Benefits of AWS Data Exchange

AWS Data Exchange offers a series of benefits to both parties. For subscribers, it provides a convenient way to access and use third-party data without the need to build and maintain data delivery, entitlement, or billing technology. Subscribers can find and subscribe to thousands of products from qualified AWS Data Exchange providers and use them with AWS services. For providers, AWS Data Exchange offers a secure, transparent, and reliable channel to reach AWS customers. It eliminates the need to build and maintain data delivery, entitlement, and billing technology, allowing providers to focus on creating and managing their datasets.

To become a provider on AWS Data Exchange, there are a few steps to determine eligibility. Providers need to register to be a provider, make sure their data meets the legal eligibility requirements, and create datasets, revisions, and import assets. Providers can define public offers for their data products, including prices, durations, data subscription agreements, refund policies, and custom offers. The AWS Data Exchange API and AWS Data Exchange console can be used for managing datasets and assets.

Overall, AWS Data Exchange simplifies the process of data sharing in the AWS Cloud by providing a platform for customers to find and subscribe to third-party data, and for providers to publish and manage their data products. It offers benefits for both subscribers and providers by eliminating the need for complex data delivery and entitlement technology and providing a secure and reliable channel for data exchange.

Solution overview

Combining the scale and operational capabilities of Apache Hudi with the secure data sharing features of AWS Data Exchange enables you to maintain a single source of truth for your transactional data. Simultaneously, it enables automatic business value generation by allowing other stakeholders to use the insights that the data can provide. This post shows how to set up such a system in your AWS environment using Amazon Simple Storage Service (Amazon S3), Amazon EMR, Amazon Athena, and AWS Data Exchange. The following diagram illustrates the solution architecture.
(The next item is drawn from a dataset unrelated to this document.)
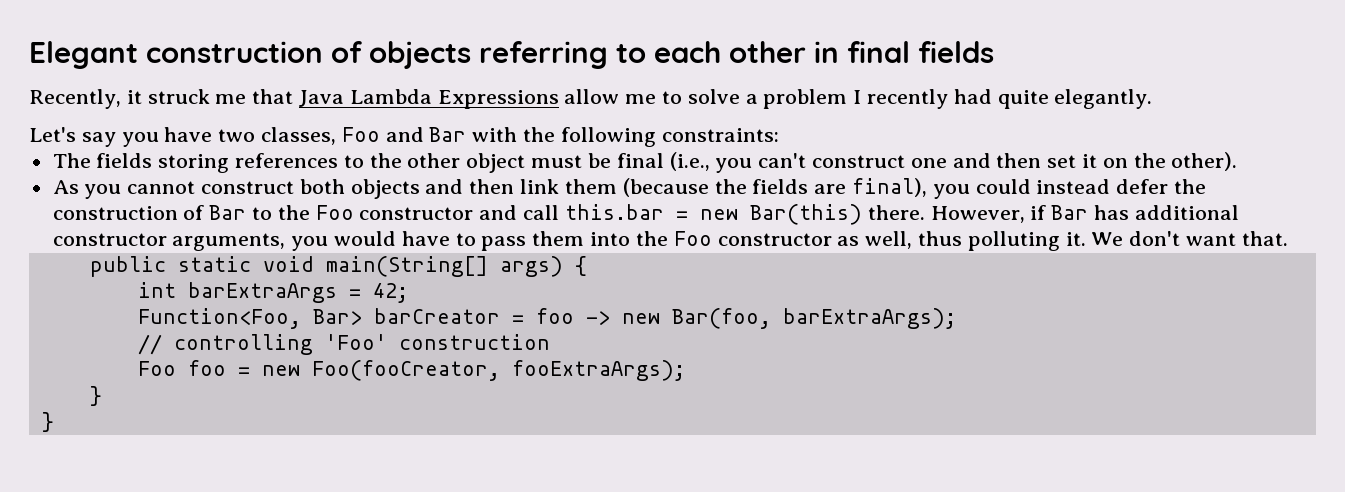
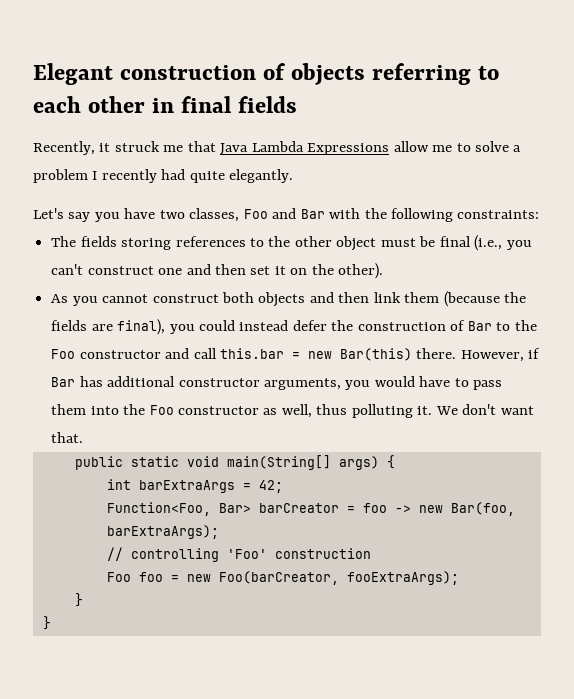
[311,360,500,381] Foo(fooCreator, -> [218,571,339,585] Foo(barCreator,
Set up your environment for data sharing

You need to register as a data producer before you create datasets and list them in AWS Data Exchange as data products. Complete the following steps to register as a data provider:

  1. Sign in to the AWS account that you want to use to list and manage products on AWS Data Exchange.
    As a provider, you are responsible for complying with these guidelines and the Terms and Conditions for AWS Marketplace Sellers and the AWS Customer Agreement. AWS may update these guidelines. AWS removes any product that breaches these guidelines and may suspend the provider from future use of the service. AWS Data Exchange may have some AWS Regional requirements; refer to Service endpoints for more information.
  2.  Open the AWS Marketplace Management Portal registration page and enter the relevant information about how you will use AWS Data Exchange.
  3. For Legal business name, enter the name that your customers see when subscribing to your data.
  4. Review the terms and conditions and select I have read and agree to the AWS Marketplace Seller Terms and Conditions.
  5. Select the information related to the types of products you will be creating as a data provider.
  6. Choose Register & Sign into Management Portal.

If you want to submit paid products to AWS Marketplace or AWS Data Exchange, you must provide your tax and banking information. You can add this information on the Settings page:

  1. Choose the Payment information tab.
  2. Choose Complete tax information and complete the form.
  3. Choose Complete banking information and complete the form.
  4. Choose the Public profile tab and update your public profile.
  5. Choose the Notifications tab and configure an additional email address to receive notifications.

You’re now ready to configure seamless data sharing with AWS Data Exchange.

Upload Apache Hudi datasets to AWS Data Exchange

After you create your Hudi datasets and register as a data provider, complete the following steps to create the datasets in AWS Data Exchange:

  1. Sign in to the AWS account that you want to use to list and manage products on AWS Data Exchange.
  2. On the AWS Data Exchange console, choose Owned data sets in the navigation pane.
  3. Choose Create data set.
  4. Select the dataset type you want to create (for this post, we select Amazon S3 data access).
  5. Choose Choose Amazon S3 locations.
  6. Choose the Amazon S3 location where you have your Hudi datasets.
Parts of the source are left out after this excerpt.